Comme on s’y attendait, le premier grand concert lyrique du festival Berlioz dans la cour du château Louis XI a frappé fort. Afin que cet événement live soit partagé et perdure, France musique y a installé ses micros. Avant de monter sur le podium, l’œil rieur et la mèche en bataille, le directeur musical Daniel Kawka présente le concert qui sera court mais dense. Le programme célébrant le grand opéra romantique français avec son cortège de visions imprégnées de surnaturel va tenir le public en haleine.
Exécutée par l’Orchestre OSE ! – Il porte bien son nom – l’ouverture mystérieuse et lancinante de La Nonne sanglante mise en musique par Gounod est disséquée dans un impressionnant fracas instrumental. Ce qui fait qu’en dépit d’une diction impeccable et d’une projection adéquate, la voix puissante de Vincent Le Texier dans l’air de Pierre L’Ermite « Arrêtez chrétiens », peine à s’imposer.

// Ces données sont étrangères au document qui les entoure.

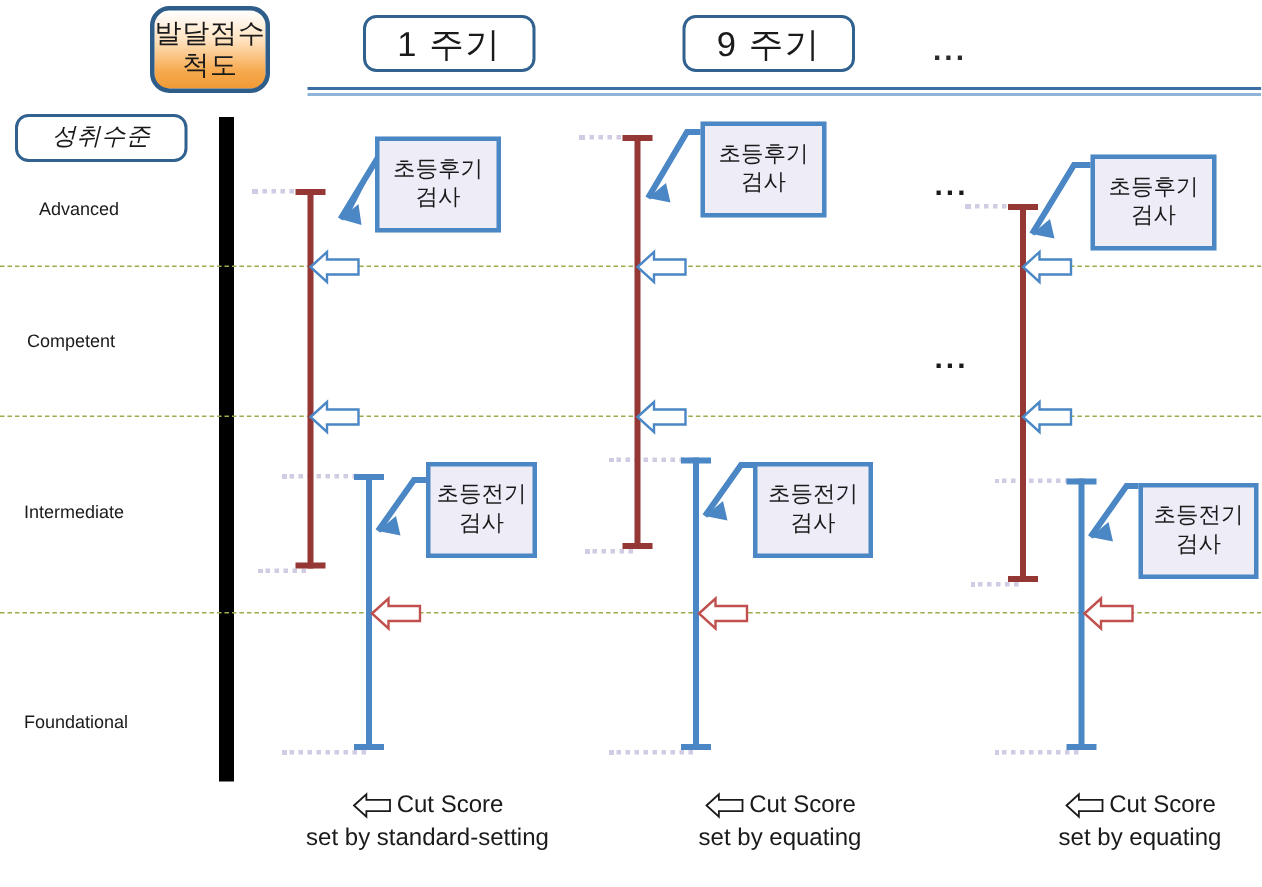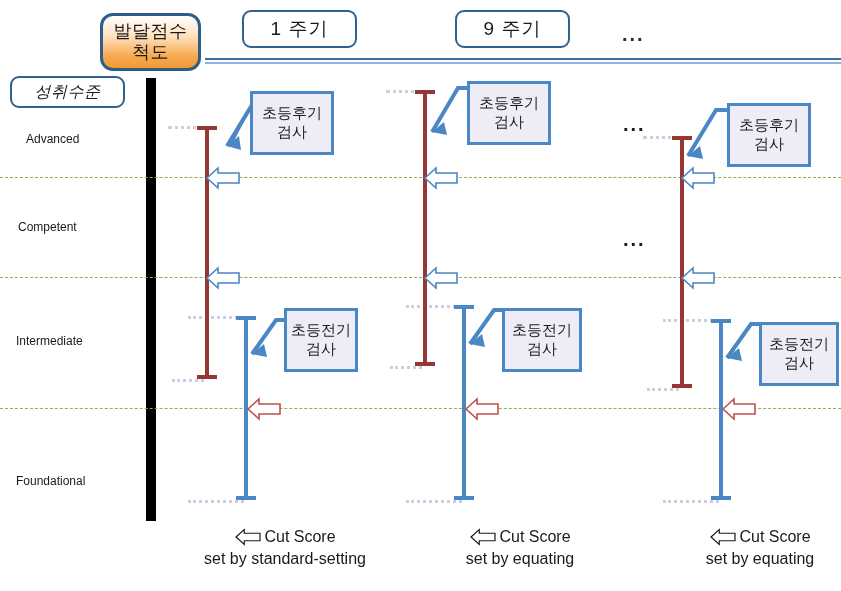"발달점수" div.pill { top: 13px -> 4px; width: 101px -> 80px }
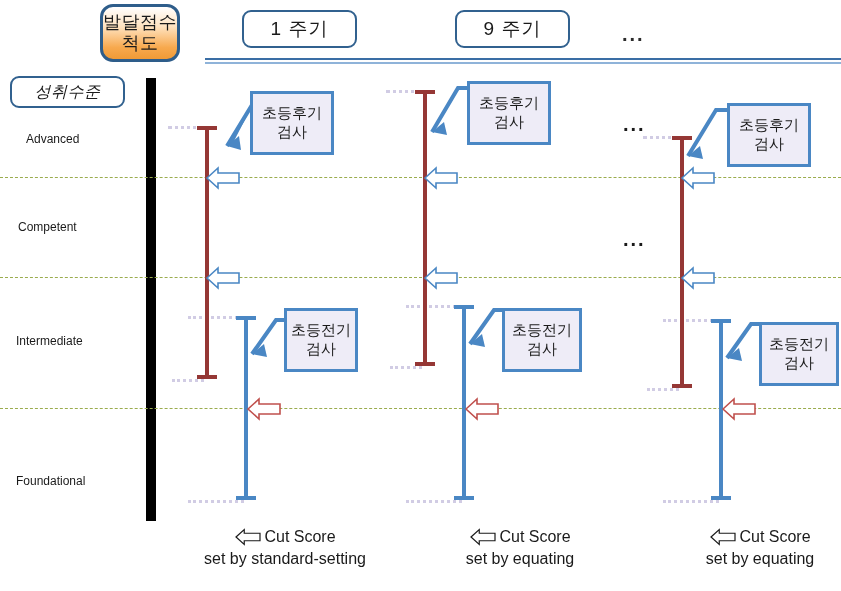"1 주기" .pill.cycle { font-size: 19px -> 23px }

Puis, avec une ligne de chant conduite avec maestria, incluant des élans passionnés et la classe qui la caractérise, Véronique Gens chante en roulant très légèrement les « r » – comme il convient au style de l’époque. D’abord, l’air « Je ne suis qu’une pauvre enfant » de la cantate Geneviève d’Alfred Bruneau où elle est admirable de pudeur et de simplicité. Tandis que par la suite, dans un chant aérien délicatement soutenu par une harpe, « Rêve infini, divine extase » de l’oratorio de Jules Massenet, La Vierge, transparait la ferveur et l’élan mystique de l’Assomption de Marie.
La cavatine « À vous, ma mère » de l’Opéra de Gounod, Cinq-Mars, nous permet de découvrir le ténor mozartien Mark Van Arsdale formé aux États-Unis. Son air « Ô tendresse glacée », exalte sans pathos l’amour filial ; sa musicalité, son timbre velouté, sa capacité à émouvoir nous séduisent d’emblée.
Dommage que durant cette première partie, où l’on a entendu des extraits d’œuvres saisissantes de l’époque romantique, nous ayons eu à regretter que les voix de ces trois excellents chanteurs aient été partiellement couvertes par des instruments tonitruants. Le défaut d’acoustique in situ que l’enregistrement radiophonique a su corriger sera d’ailleurs bien moindre à nos places après l’entracte.
© Bruno Moussier
Quelques mois seulement séparent le bicentenaire de la naissance de Gounod et le cent-cinquantenaire de la mort de Berlioz. À l’heure du récent retour triomphal inopiné (après plus d’un siècle et demi aux oubliettes) de La Nonne sanglante de Gounod (1854) à l’Opéra-Comique en juin dernier, il était temps de rappeler que ce livret de Scribe lui avait été à l’origine commandé par Berlioz. Et, outrepassant la mention « À consulter et à brûler après ma mort », il paraissait légitime et intéressant de faire entendre les fragments conservés à la Bibliothèque Nationale au festival de La Côte-Saint- André.
Comme on ne le sait pas assez, l’’abandon de La Nonne sanglante fut pour Berlioz une douloureuse affaire. Dès 1839, il avait demandé à Scribe « Une simple histoire d’amour, mais d’amour violent, permettant des déploiements musicaux larges et passionnés, des effets imprévus, des scènes de terreur… ». En octobre1841, après avoir réceptionné le premier acte, confiant, Berlioz écrit à sa sœur : « Mon opéra est en train … Reçu avec contrat et traité en bonne forme…». Sans aller plus avant dans des péripéties et tractations qui dépasseraient le cadre du présent compte rendu, nous ajouterons que c’est en se sentant trahi et méprisé que Berlioz a fini par tourner le dos à un projet qu’il considérait enterré à jamais.
Ayant repris place – après l’ouverture de La Dame Blanche très enlevée par Ose ! –, nous retenons notre souffle. Le « coup de théâtre » qu’on attendait, c’est maintenant. Nous sommes comblés. Les fragments rescapés mis ainsi en musique recèlent des trésors. Musiciens et chanteurs sont en lévitation. Chacun donne le meilleur de lui-même. Le Texier descend au plus profond de sa tessiture. Gens trouve des accents plus bouleversants que jamais. Van Arsdale surprend par ses flots de tendresse et ses notes de haute-contre. Même les mots du poème de Scribe serrent le cœur. Il semble que l’amour peut tout vaincre, y compris le désespoir. On comprend mieux encore la beauté des Troyens. Berlioz est là, sur ses terres, avec tout son génie. Et, le public de ce festival qui le célèbre chaque année applaudit calmement comme si c’était tout naturel.